Natural Resources Minister Raphael Trotman yesterday signalled that the long-awaited signing of Memorandum of Understanding Between Guyana and Trinidad and Tobago that will formally signal a commitment on the part of the twin-island Republic to provide various forms of support for Guyana in preparation for this country’s oil exploitation programme is now back on track following earlier indications that the agreement between the two countries had been placed in “cold storage.”
Speaking at a breakfast briefing for the media on the oil and gas industry at the Herdmanston Lodge, Trotman said that a high-level meeting between the two Caricom countries to further discuss cooperation in pursuit of Guyana’s oil and gas ambitions was now imminent following an active re-engagement between Georgetown and Port of Spain on the matter.
He declined to provide a specific time frame for the signing of the MOU which had been scheduled to happen first, in November then in December last year.
On two previous occasions Trotman had told the Stabroek Business that progress in the bilateral exchange between the two countries had been stalled, first, on account of the portfolio change in Port of Spain which saw the replacement of the country’s Energy Minister. The new minister subsequently fell ill.

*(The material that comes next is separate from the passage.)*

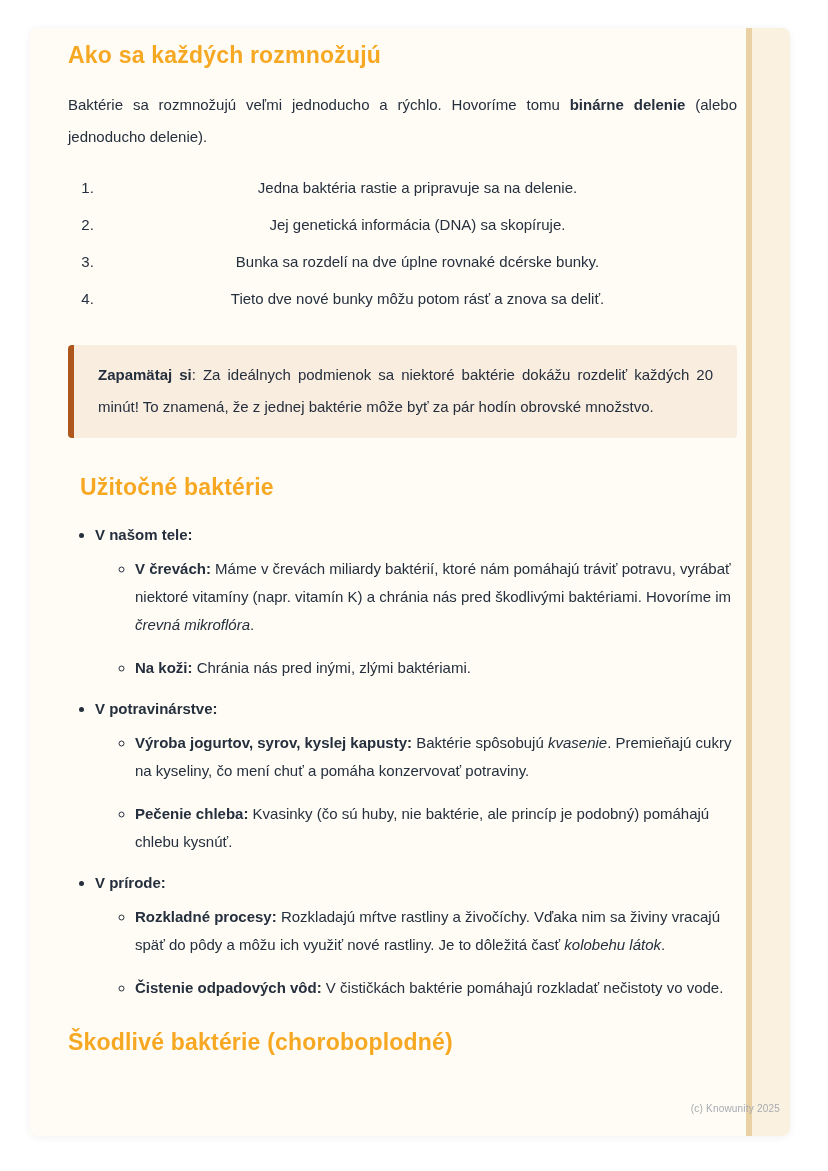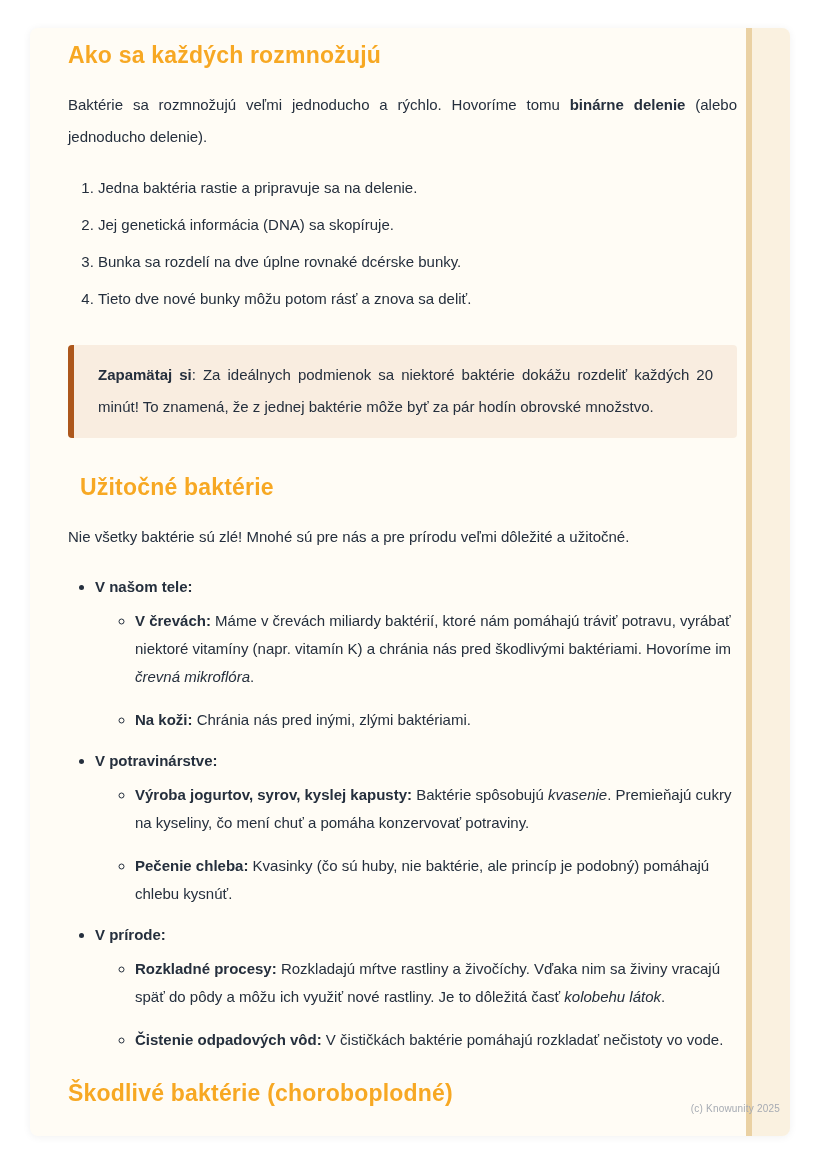"Jedna baktéria rastie a pripravuje" .steps { text-align: none -> center }
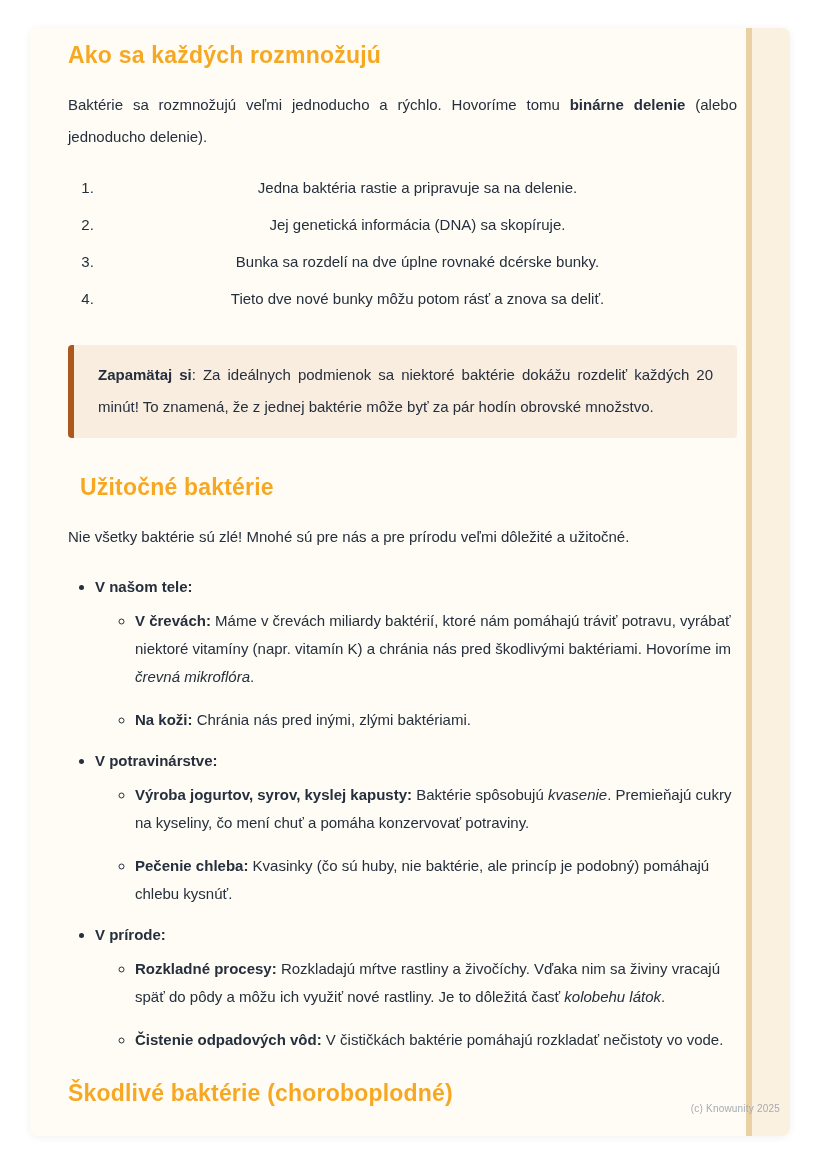"Nie všetky baktérie sú zlé!" p.para { html: <p>Nie všetky baktérie sú zlé! Mnohé sú pre nás a pre prírodu veľmi dôležité a užitočné.</p> -> none }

Yesterday, however, Trotman confirmed that the two Caricom capitals had arrived at an agreement on the content of the MOU, turning back, in the process, an enquiry from the Stabroek Business as to whether the pace of progress in the relationship between Guyana and Trinidad and Tobago was being slowed by Port of Spain’s relations with Caracas and directing it instead to Foreign Minister Carl Greenidge for comment. Analysts of relations between Guyana and oil-rich Venezuela say, however, that moves by Guyana in the direction of becoming an oil-producing country will be closely monitored by Venezuela given that country’s age-old, but spurious claim to two thirds of Guyana.
As far back as September last, the visit to Georgetown by a team from Port of Spain headed by Trinidad and Tobago’s then Energy Minister Nicole Olivierre had been followed by news that agreement on technical assistance from Trinidad and Tobago in developing the oil and gas industry here was to have been cemented with the signing of an MOU before the end of 2016. Olivierre had disclosed that her meeting with President David Granger in Georgetown had led her to the conclusion that the Guyanese Head of State was receptive to the idea and that Guyana had specifically requested Trinidad and Tobago’s support in areas such as engineering and infrastructure development.
At the time Olivierre had said that drafting of the MOU had already commenced.